DATA EXCERPTS:
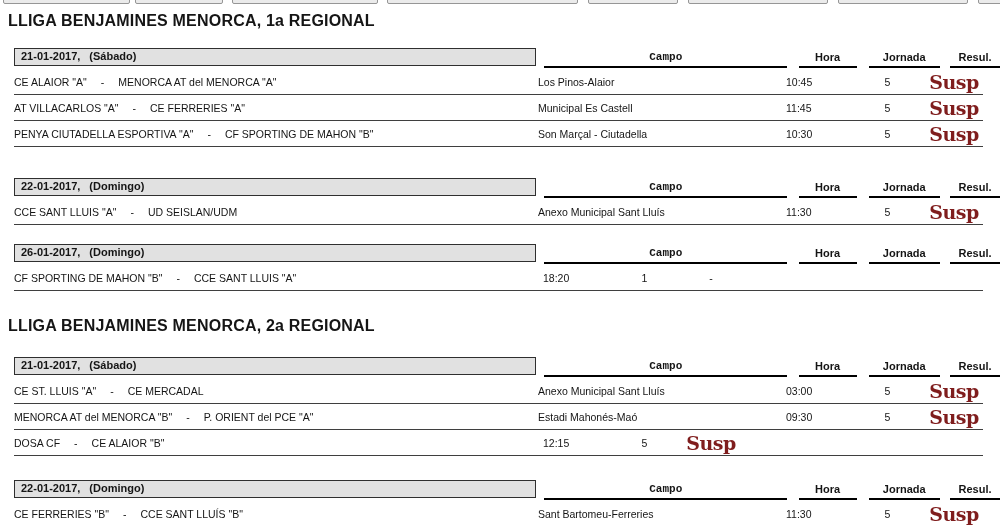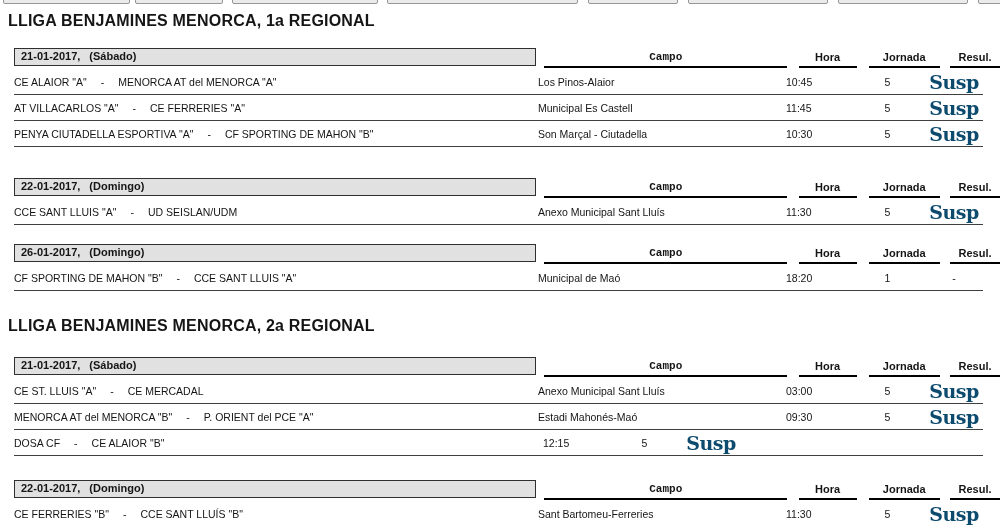--- a/index.html
+++ b/index.html
@@ -49,21 +49,21 @@
   }
   .teams { width:522px; display:flex; align-items:center; overflow:hidden; }
   .sep   { margin:0 14px; }
   .campo { width:243px; padding-left:2px; overflow:hidden; }
   .hora  { width:58px;  margin-left:7px; text-align:left; }
   .jornada { width:71px; margin-left:8px; text-align:center; }
   .resul { width:50px; margin-left:6px; text-align:center; overflow:visible; }
   .resul.susp {
     font-family:"DejaVu Serif", serif; font-weight:bold;
     font-size:19px; line-height:22px; letter-spacing:-0.5px;
-    color:#0c4a6e;
+    color:#7f1d1d;
   }
 </style>
 </head>
 <body>
 
 <div class="page">
 
   <div class="top-strip">
     <div class="tab" style="left:3px;   width:127px;"></div>
     <div class="tab" style="left:135px; width:88px;"></div>
@@ -157,21 +157,20 @@
     <div class="colhead ch-jornada">Jornada</div>
     <div class="colhead ch-resul">Resul.</div>
   </div>
 
   <div class="row">
     <div class="teams">
       <span>CF SPORTING DE MAHON "B"</span>
       <span class="sep">-</span>
       <span>CCE SANT LLUIS "A"</span>
     </div>
-    <div class="campo">Municipal de Maó</div>
     <div class="hora">18:20</div>
     <div class="jornada">1</div>
     <div class="resul">-</div>
   </div>
 
   <h1 class="league-title t2">LLIGA BENJAMINES MENORCA, 2a REGIONAL</h1>
 
   <div class="sec-head mD">
     <div class="date-bar">
       <span>21-01-2017,</span>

WHAT TO WORK ON: Every line that contains the string "resul" should be copied from the entries.

RESPONSE AREA:
   .resul { width:50px; margin-left:6px; text-align:center; overflow:visible; }
   .resul.susp {
     <div class="colhead ch-resul">Resul.</div>
     <div class="resul">-</div>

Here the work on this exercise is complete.